The conference also established cardiac testing for athletes recovering from COVID-19, including an echocardiogram and cardiac MRI, to ensure athletes have not contracted myocarditis, a heart complication that can develop due to inflammation and potential scarring of the heart while battling the virus. Exercising with myocarditis can increase the risk of cardiac arrest and sudden death among athletes and was a concern of conference leaders when the initial postponement decision was made in August. Athletes recovering from COVID-19 will not be able to return to play until these tests are performed over the course of at least 21 days, Borchers said.
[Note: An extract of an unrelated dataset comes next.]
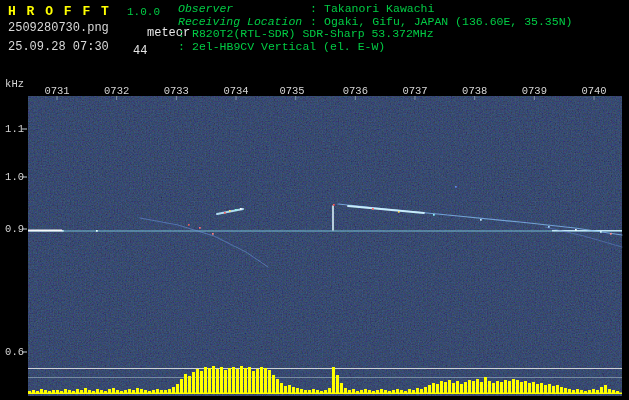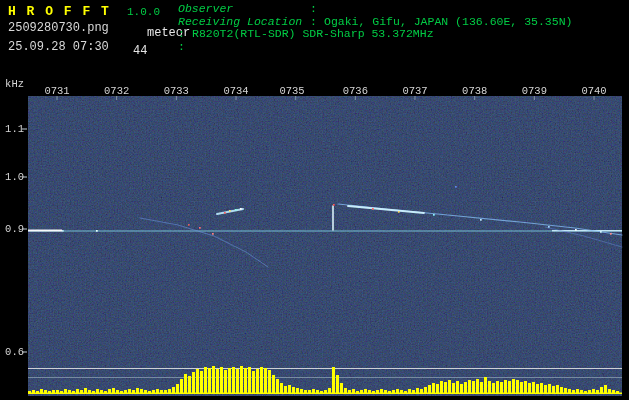"Takanori Kawachi" span.val { html: none -> <span>Takanori Kawachi</span> }
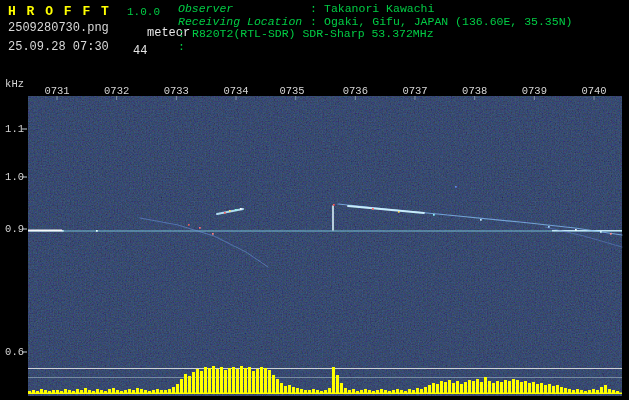"2el-HB9CV Vertical (el. E-W)" span.val { html: none -> <span>2el-HB9CV Vertical (el. E-W)</span> }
The COVID-19 testing protocol is “ambitious” and different from the approach from other conferences that are resuming competition, such as the SEC, which is testing athletes three times each week, said Sam Owusu, a student research analyst for C2i who has focused on the coronavirus response of “Power Five” athletic conferences. The volume of testing that the Big Ten is pursuing is expensive and yet leaders are putting a plan in place to halt the season if they need to, which the conference has been fairly transparent about, Owusu said.

“They’re putting millions of dollars into a robust testing plan, but there could be a potential outbreak at an institution or a couple institutions in the conference, and the whole season’s done,” Owusu said.

Lovell questioned whether the conference's justification for restarting and evidence from conference medical officials could outweigh the reality of coronavirus spread at Big Ten campuses overall. According to C2i’s data, those 14 campuses altogether have had about 8,000 COVID-19 cases, he said. Some of the institutions, such as Rutgers University, the University of Maryland, and Indiana University at Bloomington, are also operating classes primarily online, and Michigan State University is entirely online, according to C2i data.

However, Lovell said the conference's transparency about its triggers for halting practice and competition and required data submissions from member institutions to a designated “chief infection officer” should be “commended.” The public, conferencewide protocols are not something that has been published by other Power Five leagues and could improve perception of the Big Ten’s decision, Lovell said.

“People’s frustrations with higher ed is not with the decisions, but for the metrics for the decision,” he said. “When do we push a class online, when do we go online as an institution, what’s the trigger event or tipping point? The fact that they've posted tipping points, that helps them. I think that helps them quite a lot.”